Reform of the House of Lords

The House of Lords in session (source UK Parliament)

The following submission was made to the Lord Chancellor’s Department in response to the government’s White Paper on reform of the House of Lords.

1. Federalism divides political power between levels of government to achieve the best combination of democracy and effectiveness. It is not the bureaucratic centralisation of popular myth.

2. Federal Union was founded in 1938 to campaign for federalism for the UK, Europe and the world. It has argued since then that democracy and the rule of law should apply to states as well as within them.

Summary

3. This paper argues that some members of the upper house should be elected by members of the devolved bodies and regional assemblies in the UK, to provide a democratic element and to provide a brake on the process of centralisation.

The proposals in the White Paper

4. The proposals in the White Paper serve to strengthen the power of patronage and the dependence of national political life on the Westminster system. At a time when patronage is increasingly criticised and the Westminster system decreasingly respected, we think this is a mistake.

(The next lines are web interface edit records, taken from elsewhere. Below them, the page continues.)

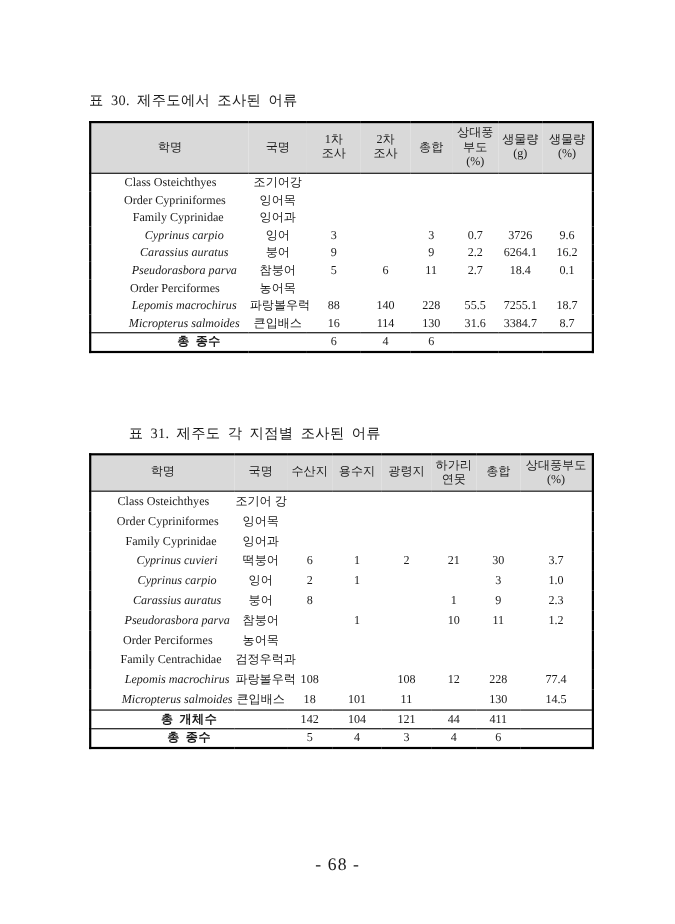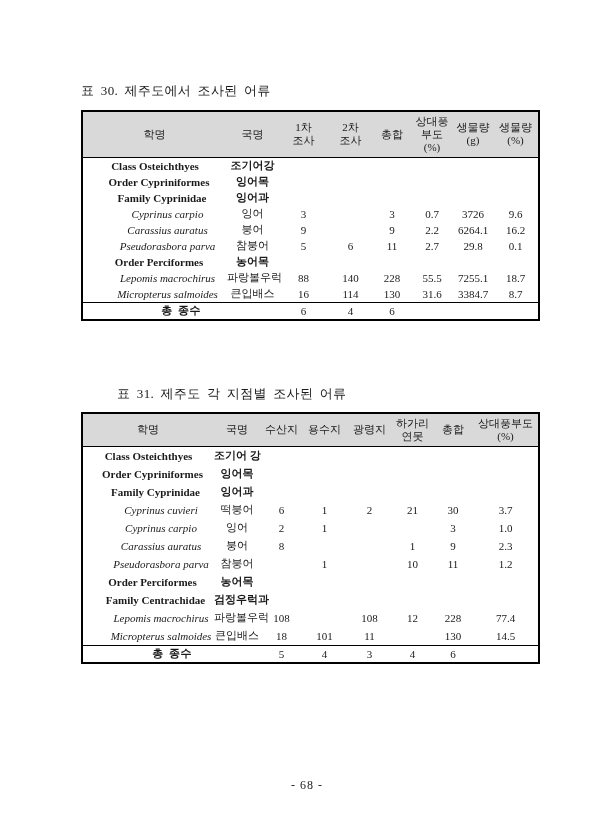--- a/index.html
+++ b/index.html
@@ -54,7 +54,7 @@
   .lvl2 .name-cell { padding-left: 16px; }
   .lvl3 .name-cell { padding-left: 27px; }
 
-  tr.taxon .name-cell, tr.taxon .korean-cell { font-weight: bold; text-align: center; }
+  tr.taxon .name-cell, tr.taxon .korean-cell { font-weight: normal; text-align: center; }
   tr.species .name-cell { font-style: italic; }
 
   .datatable tfoot td {

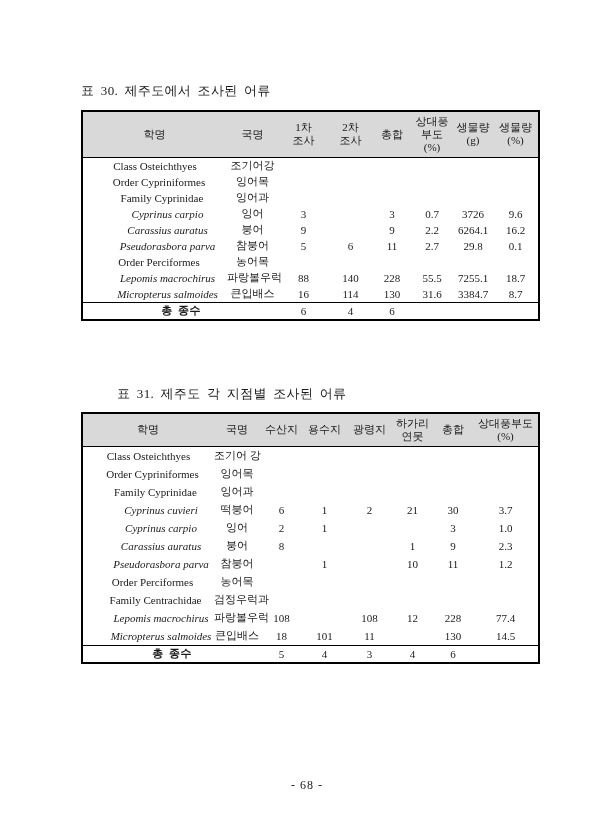--- a/index.html
+++ b/index.html
@@ -162,7 +162,7 @@
           <td>6</td>
           <td>11</td>
           <td>2.7</td>
-          <td>29.8</td>
+          <td>18.4</td>
           <td>0.1</td>
         </tr>
         <tr class="taxon lvl1">

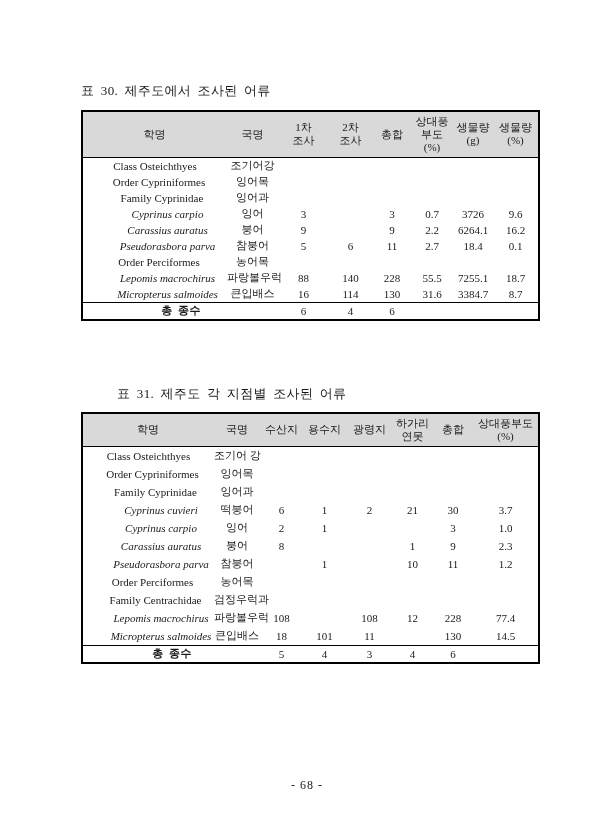--- a/index.html
+++ b/index.html
@@ -350,6 +350,15 @@
       </tbody>
     <tfoot>
         <tr>
+          <td colspan="2" class="total-label">총 개체수</td>
+          <td>142</td>
+          <td>104</td>
+          <td>121</td>
+          <td>44</td>
+          <td>411</td>
+          <td></td>
+        </tr>
+        <tr>
           <td colspan="2" class="total-label">총 종수</td>
           <td>5</td>
           <td>4</td>

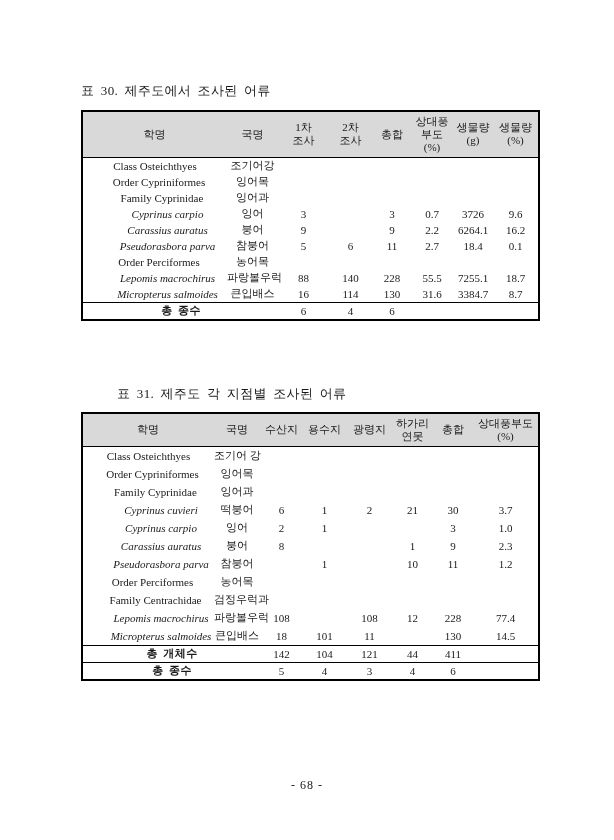--- a/index.html
+++ b/index.html
@@ -65,7 +65,7 @@
 
   .page-number {
     position: absolute; top: 778px; left: 0; width: 614px;
-    text-align: center; font-size: 12px; letter-spacing: 1px;
+    text-align: center; font-size: 16px; letter-spacing: 1px;
   }
 </style>
 </head>

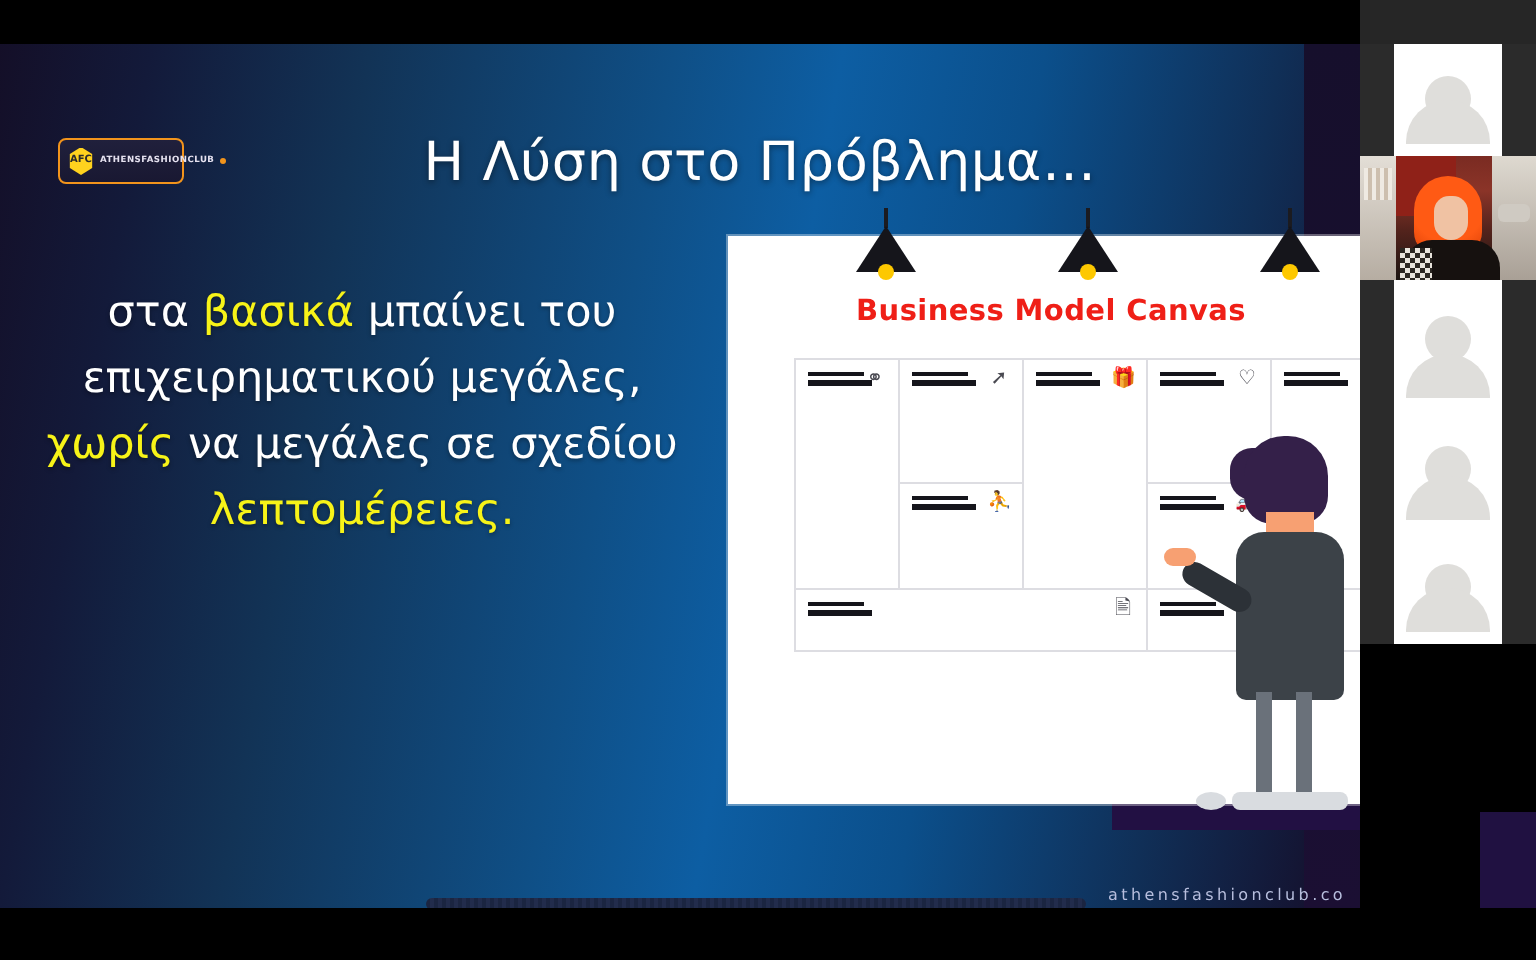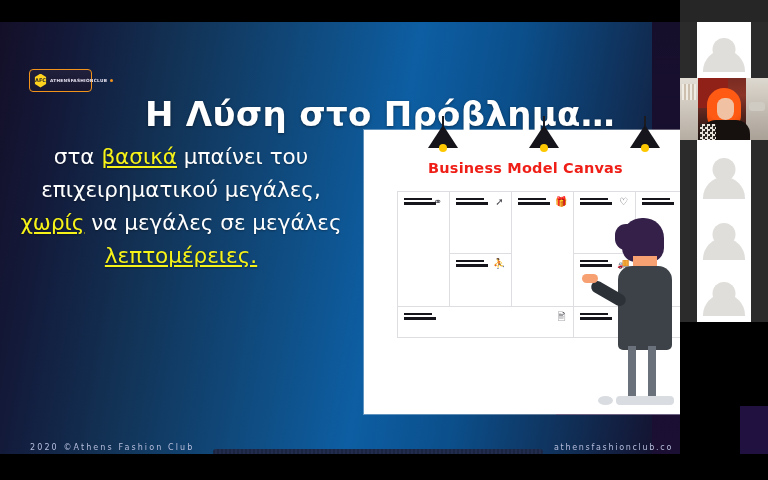--- a/index.html
+++ b/index.html
@@ -55,11 +55,10 @@
   
   #title{
     position:absolute; left:140px; top:44px; width:480px;
-    text-align:center; color:#fff; font-weight:bold;
-    font-size:34px; letter-spacing:.3px;
+    text-align:center; color:#fff; font-weight:normal;
+    font-size:27px; letter-spacing:.3px;
     text-shadow:0 1px 3px rgba(0,0,0,.45);
     font-family:"DejaVu Sans", sans-serif;
-    margin-top:28px;
   }
 
   

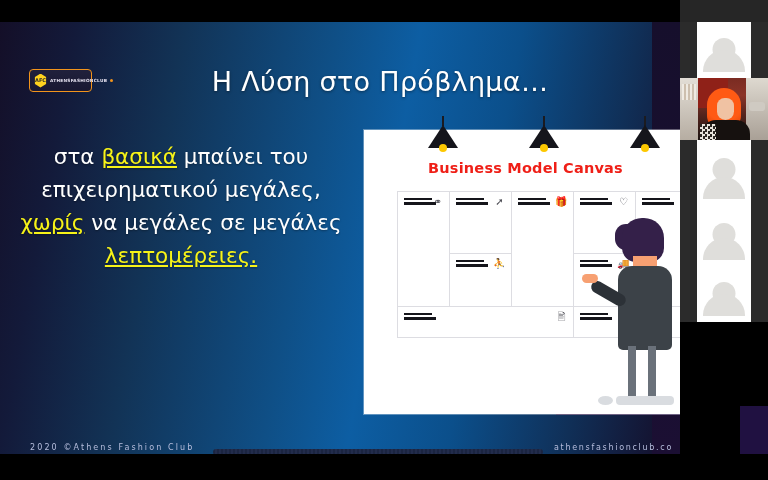--- a/index.html
+++ b/index.html
@@ -71,7 +71,7 @@
     display:block; color:#f7f318; font-weight:bold; font-size:22px; margin-bottom:2px;
   }
   #body-text .hl{
-    color:#f7f318; text-decoration:underline; text-underline-offset:2px;
+    color:#f7f318; text-underline-offset:2px;
   }
 
   

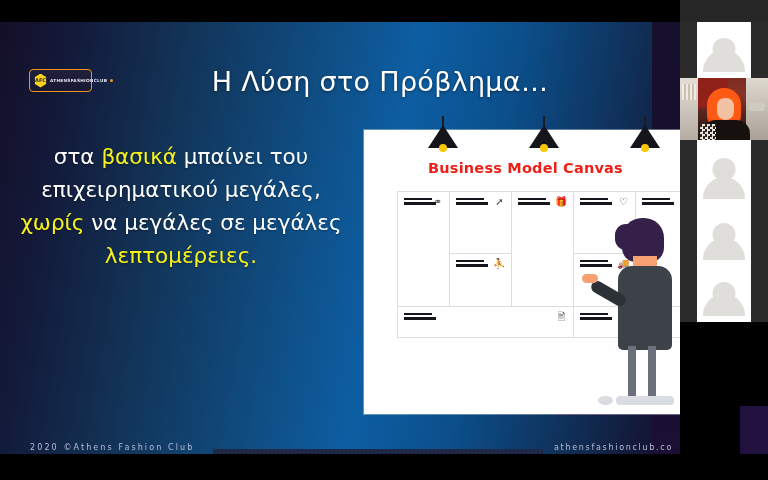--- a/index.html
+++ b/index.html
@@ -76,7 +76,7 @@
 
   
   #board{
-    position:absolute; left:364px; top:108px; width:323px; height:284px;
+    position:absolute; left:364px; top:96px; width:323px; height:284px;
     background:#fff; box-shadow:0 0 0 1px rgba(255,255,255,.35);
   }
   #board-title{

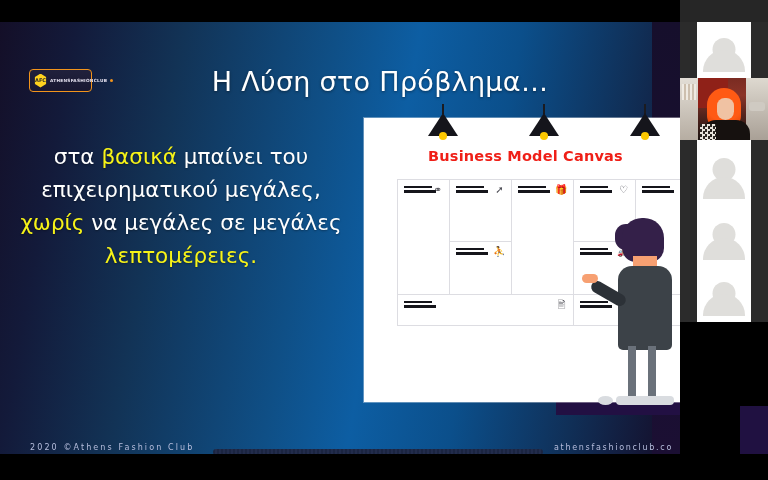--- a/index.html
+++ b/index.html
@@ -287,7 +287,7 @@
       <span>στα  </span><span class="hl">βασικά</span><span> μπαίνει του</span>
       <span>επιχειρηματικού μεγάλες,</span>
       <span class="hl">χωρίς</span><span> να  μεγάλες σε</span>
-      <span>μεγάλες  </span><span class="hl">λεπτομέρειες.</span>
+      <span>σχεδίου  </span><span class="hl">λεπτομέρειες.</span>
     </div>
 
     <div id="board">

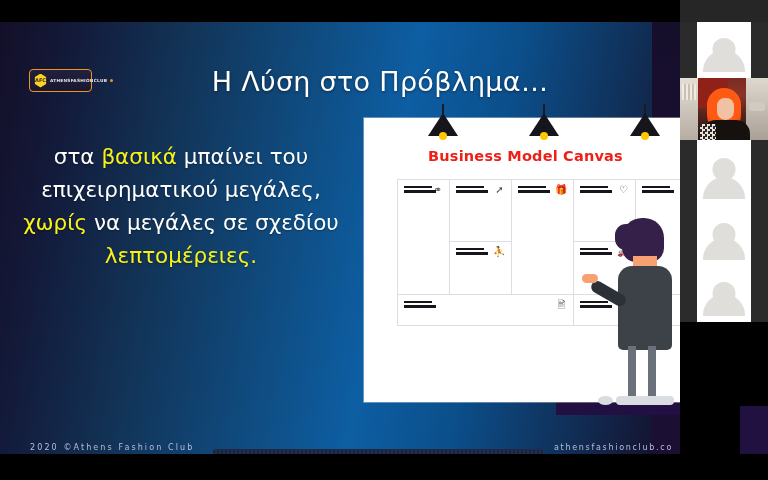--- a/index.html
+++ b/index.html
@@ -388,7 +388,6 @@
       <span id="fig-dot"></span>
     </div>
 
-    <div id="footer-copy">2020 ©Athens Fashion Club</div>
     <div id="footer-rule"></div>
     <div id="footer-url">athensfashionclub.co</div>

5. Specifically, the White Paper would strengthen the powers of those institutions already located in Westminster. Four fifths of the members of the new upper house would be appointed, and only one fifth elected.

6. Worryingly, three fifths of the members of the new upper house would be appointed by political parties. The White Paper is silent on how each party might carry this out. This points the way to a much strengthened power of patronage by the national structures of the political parties. This is hardly what the country needs. Political institutions can play a considerable role in shaping the political culture: the White Paper suggests that British political culture should become even more centralised than it is already.

Federal Union’s proposal

7. Federal Union argues that the government should accept the principle of the indirect election of some members of the upper house by the devolved bodies and regional assemblies.

8. The nature of governance in the United Kingdom has been transformed dramatically by the creation of devolved parliaments and assemblies. In a number of ways, the UK now has some of the features of a federal system rather than a unitary state. This should be reflected in the legislative institutions at the UK level itself.

9. There is a distinctive interest that devolved bodies have in UK legislation, separate and in addition to the interest of the citizens they might represent. Under our increasingly complex constitutional arrangements, decisions taken in Westminster have a considerable bearing on the actions – and freedom of action – of the devolved bodies. Without any kind of input into those Westminster decisions, an important interest goes unrepresented.

10. For example, there is no political forum where the Mayor of London can debate the future of London transport with the UK government. As a result, the debate has been forced into the law courts.

11. Paragraph 41 in the White Paper treats the argument for indirectly electing the members of the upper house merely as a means of selecting them, rather than reflecting on the fundamental transformation in the British political system that is currently taking place. In particular, its dismissal of the arguments in favour of indirect election are feeble.

12. The argument that England does not yet have regional assemblies is absurd: they are in the process of being created and the aim of reforming the upper house should be to settle something for the future.

13. Equally, to assert that the devolved bodies themselves have not asked for this power is also meaningless. Some of them – as noted in the previous paragraph – do not yet exist. And for those that do, they are still fairly new and so cannot yet be supposed to have explored all their powers and potential. And furthermore, there are powers that those devolved bodies have asked for and been refused: the government should not pretend that the absence of a demand from the devolved bodies is a stumbling block.

14. Members of the upper house, elected on a specific regional mandate, will be able to play an important scrutinising role to resist centralisation where it is not needed. The Maastricht treaty introduced the concept of subsidiarity – that the power to deal with an issue should is held by institutions at a level as low as possible, and only as high as necessary. The United Kingdom needs this approach as much as does the European Union.

15. At present, and under the proposals in the White Paper, there is no resistance to the inevitable attempts by the centre to accrete new powers. Entrenching the influence of the sub-national levels of government in the Westminster legislative process would provide an important and much-needed brake on centralisation.

16. It should be noted that indirectly elected members of the upper house would have an undeniable democratic legitimacy, but would not have a mandate that competed with that of the House of Commons. The suggestion that is often made – by Lord Irvine on 24 January, for example – that elected members of the upper house must necessarily compete with the lower house is simply not correct. The role of the general election in determining the political colour of the government and the legislative programme that followed would not be affected.

Nominated members

17. The fiasco of the appointment of “People’s Peers” shows how carefully the procedures for appointment must be drawn up. Any appointed members of the upper house must be selected in order to make it more representative of the diversity of the United Kingdom and not more representative of the Westminster interests that already dominate.

Conclusion

18. The completion of the reform of the House of Lords is an important opportunity to extend democracy and – specifically – to reverse the process of centralisation that has done so much harm to British political life. The indirect election of some members of the upper house by members of the national and regional assemblies and parliaments would achieve this. Sadly, the White Paper does not propose this course of action. Federal Union suggests that it should be rethought so that it does.